### Work request
Look through the data below for the line with "[61,202,126,216] // Docker." and the line with "[77,572,252,597] Explorer Mode", then output those two and all lines in between, exactly as written.

### Task data

________________

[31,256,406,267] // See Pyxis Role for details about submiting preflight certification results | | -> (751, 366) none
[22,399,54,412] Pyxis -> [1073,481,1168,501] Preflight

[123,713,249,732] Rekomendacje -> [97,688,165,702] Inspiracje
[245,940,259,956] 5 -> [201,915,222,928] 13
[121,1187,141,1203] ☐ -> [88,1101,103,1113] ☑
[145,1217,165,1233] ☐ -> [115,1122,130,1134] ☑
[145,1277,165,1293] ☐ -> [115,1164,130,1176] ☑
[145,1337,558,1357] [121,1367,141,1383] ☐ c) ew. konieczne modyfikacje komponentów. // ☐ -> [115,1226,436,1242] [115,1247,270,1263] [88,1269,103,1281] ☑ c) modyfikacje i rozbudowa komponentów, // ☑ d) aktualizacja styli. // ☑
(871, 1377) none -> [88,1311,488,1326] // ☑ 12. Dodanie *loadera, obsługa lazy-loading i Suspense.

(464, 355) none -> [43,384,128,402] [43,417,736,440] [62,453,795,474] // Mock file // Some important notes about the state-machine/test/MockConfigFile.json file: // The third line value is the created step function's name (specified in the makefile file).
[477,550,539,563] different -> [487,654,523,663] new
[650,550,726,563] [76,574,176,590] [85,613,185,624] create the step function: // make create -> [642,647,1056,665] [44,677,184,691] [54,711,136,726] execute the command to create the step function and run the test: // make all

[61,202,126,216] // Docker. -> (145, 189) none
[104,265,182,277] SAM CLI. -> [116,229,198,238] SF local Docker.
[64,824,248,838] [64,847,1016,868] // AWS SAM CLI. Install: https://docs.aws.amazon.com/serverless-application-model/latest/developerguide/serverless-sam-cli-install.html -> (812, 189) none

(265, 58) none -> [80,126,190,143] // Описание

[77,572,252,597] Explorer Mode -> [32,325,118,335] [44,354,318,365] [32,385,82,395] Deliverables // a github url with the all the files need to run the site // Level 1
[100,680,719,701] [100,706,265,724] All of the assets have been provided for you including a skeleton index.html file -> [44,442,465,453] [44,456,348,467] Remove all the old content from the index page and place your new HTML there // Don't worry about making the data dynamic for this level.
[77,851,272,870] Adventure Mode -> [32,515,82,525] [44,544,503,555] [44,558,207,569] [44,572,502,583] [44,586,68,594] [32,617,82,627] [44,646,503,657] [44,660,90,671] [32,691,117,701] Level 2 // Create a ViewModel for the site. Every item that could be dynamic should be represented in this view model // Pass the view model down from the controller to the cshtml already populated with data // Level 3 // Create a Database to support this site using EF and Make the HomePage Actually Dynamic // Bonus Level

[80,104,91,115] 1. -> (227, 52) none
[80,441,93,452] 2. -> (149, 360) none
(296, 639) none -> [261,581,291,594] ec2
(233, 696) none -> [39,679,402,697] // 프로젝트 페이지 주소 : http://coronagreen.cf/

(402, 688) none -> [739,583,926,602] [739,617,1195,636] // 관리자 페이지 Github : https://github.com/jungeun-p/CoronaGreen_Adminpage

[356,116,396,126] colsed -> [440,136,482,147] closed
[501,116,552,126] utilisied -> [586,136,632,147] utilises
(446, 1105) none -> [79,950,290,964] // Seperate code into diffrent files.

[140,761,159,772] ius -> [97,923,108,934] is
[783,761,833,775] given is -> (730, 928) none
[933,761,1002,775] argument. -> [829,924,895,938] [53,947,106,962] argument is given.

________________

### Output of the task
[61,202,126,216] // Docker. -> (145, 189) none
[104,265,182,277] SAM CLI. -> [116,229,198,238] SF local Docker.
[64,824,248,838] [64,847,1016,868] // AWS SAM CLI. Install: https://docs.aws.amazon.com/serverless-application-model/latest/developerguide/serverless-sam-cli-install.html -> (812, 189) none

(265, 58) none -> [80,126,190,143] // Описание

[77,572,252,597] Explorer Mode -> [32,325,118,335] [44,354,318,365] [32,385,82,395] Deliverables // a github url with the all the files need to run the site // Level 1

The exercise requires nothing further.